Die Koalitionsbruch-Drohung ist stumpf geworden

■ Mit dem 9. November traten die unterschiedlichen Politikmodelle von Sozialdemokratie und Alternativer Liste zutage

Die mit der rot-grünen Koalition verbundenen Erwartungen sind über weite Strecken enttäuscht worden. Morgen wird eine AL-Mitgliederversammlung über die weiteren Perspektiven von Rot-Grün entscheiden. Die Stimmung ist schlecht. Viele Mitglieder haben sich bereits festgelegt: Sie fordern den Ausstieg und tun dies mit guten Gründen. Die Koalition ist zerrüttet. Wie konnte es dazu kommen?
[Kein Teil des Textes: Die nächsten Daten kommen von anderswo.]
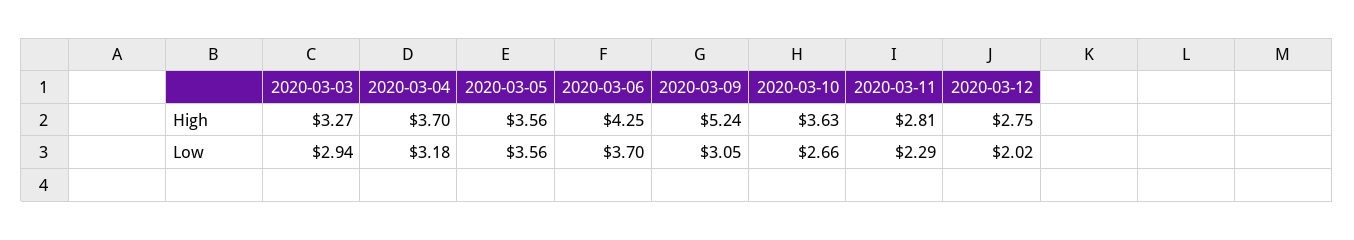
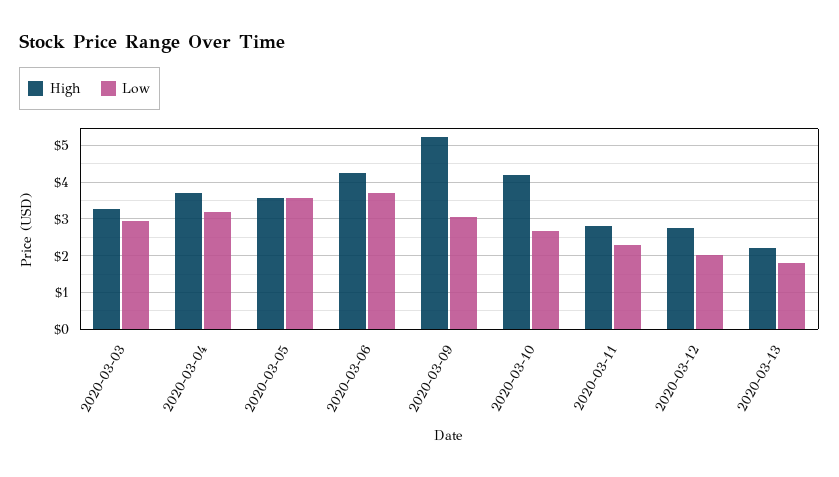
High, 2020-03-10: 3.63 -> 4.2
High, 2020-03-13: none -> 2.2
Low, 2020-03-13: none -> 1.8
Im Januar '89 gewann die SPD die Wahlen mit einer auf sozialen und gesellschaftlichen Ausgleich setzenden Strategie. Es gelang ihr, die in der Brot- und Spiele-Kultur des Hassemer-Diepgen-Senats zu kurz gekommenen und an den Rand gedrängten konkreten Lebensbedürfnisse der „kleinen Leute“ gegen die herrschende großstädtische Selbstbeweihräucherung zu mobilisieren. Indem sie gegen einen Metropolenkult antrat, der über die sich zuspitzenden soziokulturellen Spannungen und die zunehmende Umweltzerstörung gleichgültig hinwegging, traf sie die wirkliche Stimmung in der Stadt. Gleichzeitig war damit der Boden für ein Bündnis mit der AL bereitet. Der Schnittpunkt beider lag in dem Interesse an einem Ausgleich der sozialen und kulturellen Gegensätze, der sich vor allem um die bisher zu kurz Gekommenen bemühte, sowie im Wunsch nach einem schonenderen Umgang mit den natürlichen Grundlagen auch der großstädtischen Lebensmilieus.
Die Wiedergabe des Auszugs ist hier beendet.